This is evidenced by new studies

Feb 12, 2009 10:56 GMT  ·  By
We are very susceptible to changing our own opinions on account of the influence the group exerts on us
   We are very susceptible to changing our own opinions on account of the influence the group exerts on us

For people who always say they are in control of their own lives, this new scientific study may come as an unpleasant surprise, as it states that the choices we make, regardless of how strong we feel about them at the time, can easily be overridden by peer pressure, or by others in our social network. This again goes to show that our minds are subordinated to the collective spirit, and explains why mobs tend to follow the actions of a single individual, and then take them up as their own.

Researchers from the University College London (UCL), who have published their find in a recent issue of the journal Cerebral Cortex, liken the human mind to a spinning coin, which a small nudge can push in one direction or the other.

For its study, the team asked a number of volunteers to decide freely what button they would push when they were given a specific cue.
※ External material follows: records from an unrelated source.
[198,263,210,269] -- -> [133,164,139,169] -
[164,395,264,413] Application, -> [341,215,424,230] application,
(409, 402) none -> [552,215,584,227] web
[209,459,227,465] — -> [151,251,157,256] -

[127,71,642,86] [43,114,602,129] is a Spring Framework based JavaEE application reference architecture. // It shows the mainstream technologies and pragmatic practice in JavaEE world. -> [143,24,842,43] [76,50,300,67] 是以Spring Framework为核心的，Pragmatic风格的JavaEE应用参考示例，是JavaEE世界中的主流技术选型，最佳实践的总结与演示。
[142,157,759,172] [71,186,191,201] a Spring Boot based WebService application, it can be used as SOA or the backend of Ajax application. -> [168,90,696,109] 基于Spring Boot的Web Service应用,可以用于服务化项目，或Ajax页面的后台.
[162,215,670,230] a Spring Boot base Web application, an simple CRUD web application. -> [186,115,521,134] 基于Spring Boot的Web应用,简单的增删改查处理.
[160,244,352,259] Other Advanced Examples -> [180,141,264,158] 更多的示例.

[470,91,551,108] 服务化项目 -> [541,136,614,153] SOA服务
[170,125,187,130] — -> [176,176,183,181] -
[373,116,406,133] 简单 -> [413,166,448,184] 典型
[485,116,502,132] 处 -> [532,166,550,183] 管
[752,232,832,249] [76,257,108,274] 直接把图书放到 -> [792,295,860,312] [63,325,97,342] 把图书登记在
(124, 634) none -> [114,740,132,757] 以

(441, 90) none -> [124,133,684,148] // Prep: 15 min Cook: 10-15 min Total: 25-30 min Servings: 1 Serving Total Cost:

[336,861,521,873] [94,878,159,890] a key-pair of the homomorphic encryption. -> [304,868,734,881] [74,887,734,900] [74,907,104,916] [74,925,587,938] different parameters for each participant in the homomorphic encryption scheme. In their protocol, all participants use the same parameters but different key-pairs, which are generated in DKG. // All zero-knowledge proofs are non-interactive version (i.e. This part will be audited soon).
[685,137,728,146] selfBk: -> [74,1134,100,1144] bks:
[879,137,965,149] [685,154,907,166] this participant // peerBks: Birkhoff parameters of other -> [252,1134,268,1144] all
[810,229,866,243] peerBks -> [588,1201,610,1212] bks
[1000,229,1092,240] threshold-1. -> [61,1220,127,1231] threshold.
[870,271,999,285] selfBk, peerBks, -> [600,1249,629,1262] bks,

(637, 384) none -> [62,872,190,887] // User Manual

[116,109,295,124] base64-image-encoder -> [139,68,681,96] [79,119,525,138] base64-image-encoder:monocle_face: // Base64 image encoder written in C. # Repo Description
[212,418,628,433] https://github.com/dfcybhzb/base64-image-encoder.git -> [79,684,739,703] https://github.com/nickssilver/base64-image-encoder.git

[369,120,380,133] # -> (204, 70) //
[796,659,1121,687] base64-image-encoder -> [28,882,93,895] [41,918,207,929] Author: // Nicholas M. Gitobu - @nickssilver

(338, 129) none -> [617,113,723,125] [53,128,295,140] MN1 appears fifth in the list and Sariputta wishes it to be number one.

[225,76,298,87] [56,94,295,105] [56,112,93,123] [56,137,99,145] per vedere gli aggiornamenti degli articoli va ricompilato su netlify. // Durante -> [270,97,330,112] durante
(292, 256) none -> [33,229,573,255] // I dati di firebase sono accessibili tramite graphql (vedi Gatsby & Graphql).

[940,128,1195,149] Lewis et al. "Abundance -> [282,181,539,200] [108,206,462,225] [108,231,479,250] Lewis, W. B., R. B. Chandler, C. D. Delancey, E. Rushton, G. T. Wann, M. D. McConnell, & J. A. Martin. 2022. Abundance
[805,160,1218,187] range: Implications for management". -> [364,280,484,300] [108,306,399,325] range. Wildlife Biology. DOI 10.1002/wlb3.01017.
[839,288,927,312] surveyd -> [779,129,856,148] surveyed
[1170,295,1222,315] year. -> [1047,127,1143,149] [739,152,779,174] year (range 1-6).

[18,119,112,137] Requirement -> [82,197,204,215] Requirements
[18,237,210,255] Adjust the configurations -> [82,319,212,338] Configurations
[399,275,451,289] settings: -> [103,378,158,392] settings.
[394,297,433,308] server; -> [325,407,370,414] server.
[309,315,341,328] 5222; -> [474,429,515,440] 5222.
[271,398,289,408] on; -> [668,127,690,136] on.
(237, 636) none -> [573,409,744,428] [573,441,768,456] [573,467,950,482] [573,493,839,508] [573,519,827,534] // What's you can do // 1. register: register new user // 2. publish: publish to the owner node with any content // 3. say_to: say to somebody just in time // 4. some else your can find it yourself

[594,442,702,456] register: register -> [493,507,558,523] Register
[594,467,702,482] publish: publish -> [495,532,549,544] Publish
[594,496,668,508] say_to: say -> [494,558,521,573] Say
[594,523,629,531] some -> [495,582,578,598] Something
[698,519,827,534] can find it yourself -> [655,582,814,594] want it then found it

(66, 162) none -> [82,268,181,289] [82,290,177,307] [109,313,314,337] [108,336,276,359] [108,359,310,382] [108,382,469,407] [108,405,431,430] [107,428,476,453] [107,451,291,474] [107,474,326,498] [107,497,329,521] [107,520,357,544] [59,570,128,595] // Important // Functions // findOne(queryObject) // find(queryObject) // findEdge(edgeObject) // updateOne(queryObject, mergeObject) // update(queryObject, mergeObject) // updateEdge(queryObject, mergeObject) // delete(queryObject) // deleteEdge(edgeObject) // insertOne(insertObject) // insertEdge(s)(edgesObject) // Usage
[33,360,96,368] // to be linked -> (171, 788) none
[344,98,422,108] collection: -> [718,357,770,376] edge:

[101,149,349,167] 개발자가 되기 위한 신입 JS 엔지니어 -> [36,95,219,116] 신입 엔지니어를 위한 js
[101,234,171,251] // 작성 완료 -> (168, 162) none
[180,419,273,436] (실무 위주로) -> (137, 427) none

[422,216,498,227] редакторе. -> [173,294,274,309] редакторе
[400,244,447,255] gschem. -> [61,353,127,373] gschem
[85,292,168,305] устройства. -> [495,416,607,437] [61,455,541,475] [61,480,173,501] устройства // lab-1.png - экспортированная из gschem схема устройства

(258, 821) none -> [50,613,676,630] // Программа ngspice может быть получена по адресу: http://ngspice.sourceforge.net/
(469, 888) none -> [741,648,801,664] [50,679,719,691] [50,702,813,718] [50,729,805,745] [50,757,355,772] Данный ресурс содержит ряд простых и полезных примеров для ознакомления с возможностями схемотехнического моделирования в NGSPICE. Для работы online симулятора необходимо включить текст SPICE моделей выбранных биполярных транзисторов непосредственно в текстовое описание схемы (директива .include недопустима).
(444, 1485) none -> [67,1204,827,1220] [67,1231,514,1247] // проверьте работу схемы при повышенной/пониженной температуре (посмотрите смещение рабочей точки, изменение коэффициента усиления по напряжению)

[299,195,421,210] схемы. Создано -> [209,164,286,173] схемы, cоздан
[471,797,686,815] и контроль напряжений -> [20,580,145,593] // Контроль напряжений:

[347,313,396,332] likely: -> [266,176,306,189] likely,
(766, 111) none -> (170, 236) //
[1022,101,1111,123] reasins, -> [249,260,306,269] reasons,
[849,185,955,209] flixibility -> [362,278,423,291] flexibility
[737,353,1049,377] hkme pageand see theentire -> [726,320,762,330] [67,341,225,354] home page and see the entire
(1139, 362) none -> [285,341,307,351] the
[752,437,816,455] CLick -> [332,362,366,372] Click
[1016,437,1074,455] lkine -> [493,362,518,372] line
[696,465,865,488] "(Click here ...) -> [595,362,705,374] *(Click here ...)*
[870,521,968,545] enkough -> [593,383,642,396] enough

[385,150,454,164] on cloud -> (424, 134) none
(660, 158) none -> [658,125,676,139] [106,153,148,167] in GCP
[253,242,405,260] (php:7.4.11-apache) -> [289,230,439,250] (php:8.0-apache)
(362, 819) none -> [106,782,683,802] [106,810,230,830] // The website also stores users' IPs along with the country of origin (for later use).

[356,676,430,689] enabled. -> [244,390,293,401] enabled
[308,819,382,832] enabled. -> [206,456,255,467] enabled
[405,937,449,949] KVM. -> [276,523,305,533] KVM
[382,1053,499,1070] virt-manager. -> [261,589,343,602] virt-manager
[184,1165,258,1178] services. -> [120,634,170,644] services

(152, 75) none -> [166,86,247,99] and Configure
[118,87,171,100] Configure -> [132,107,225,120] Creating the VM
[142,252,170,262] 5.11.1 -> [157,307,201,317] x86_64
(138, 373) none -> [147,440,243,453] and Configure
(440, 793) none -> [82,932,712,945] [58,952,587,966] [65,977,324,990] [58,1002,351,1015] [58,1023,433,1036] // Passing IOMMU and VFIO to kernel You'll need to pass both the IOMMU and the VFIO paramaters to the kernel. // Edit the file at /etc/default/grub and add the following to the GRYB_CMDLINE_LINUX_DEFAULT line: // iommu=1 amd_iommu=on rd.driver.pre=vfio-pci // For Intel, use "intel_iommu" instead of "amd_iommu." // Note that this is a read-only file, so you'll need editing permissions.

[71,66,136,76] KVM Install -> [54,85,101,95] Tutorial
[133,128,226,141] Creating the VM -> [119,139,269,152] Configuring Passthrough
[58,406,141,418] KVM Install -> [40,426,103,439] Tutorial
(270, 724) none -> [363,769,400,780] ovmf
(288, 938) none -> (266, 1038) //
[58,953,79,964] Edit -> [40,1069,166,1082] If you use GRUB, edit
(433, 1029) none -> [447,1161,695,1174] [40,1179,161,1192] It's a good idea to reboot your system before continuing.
When pressing the button, their cerebral activities were recorded using EEG (electroencephalogram), a device that shows the activity of brain waves when people think or decide something.

A part of the test subjects were allowed to push whatever button they wanted, while others were diverted from their choice, when arrows appeared on the computer screen, hinting that they should change their mind, and push the other button. Also, after the people in the second group made up their mind about which button to trigger, they were instructed by a text message to change their choice, without any reason being specified.

“When people had chosen for themselves which action to make, we found that the brain activity involved in changing one's mind, or reprogramming these 'free' choices was weak, relative to reprogramming of choices that were dictated by an external stimulus. This suggests that the brain is very flexible when changing a free choice. The implication is that, despite our feelings of being in control, our own internal choices are flexible compared to those driven by external stimuli, such as a braking in response to a traffic light. This flexibility might be important – in a dynamic world, we need to be able to change our plans when necessary,” Stephen Fleming, an investigator at the UCL Institute of Neurology and also the main author of the new paper, says.

“Our study has two implications for our understanding of human volition. First, our brains contain a mechanism to go back and change our mind about our choices, after a choice is made but before the action itself. Our internal decisions are not set in stone, but can be re-evaluated right up to the last moment. Second, changing an internal choice in this way seems to be easier than changing a choice guided by external instructions,” UCL Institute of Cognitive Neuroscience researcher professor Patrick Haggard adds.

“We often think about our own internal decisions as having the strength of conviction, but our results suggest that the brain is smart enough to make us flexible about what we want. The ability to flexibly adjust our decisions about what we do in the current situation is a major component of intelligence, and has a clear survival value,” he concludes.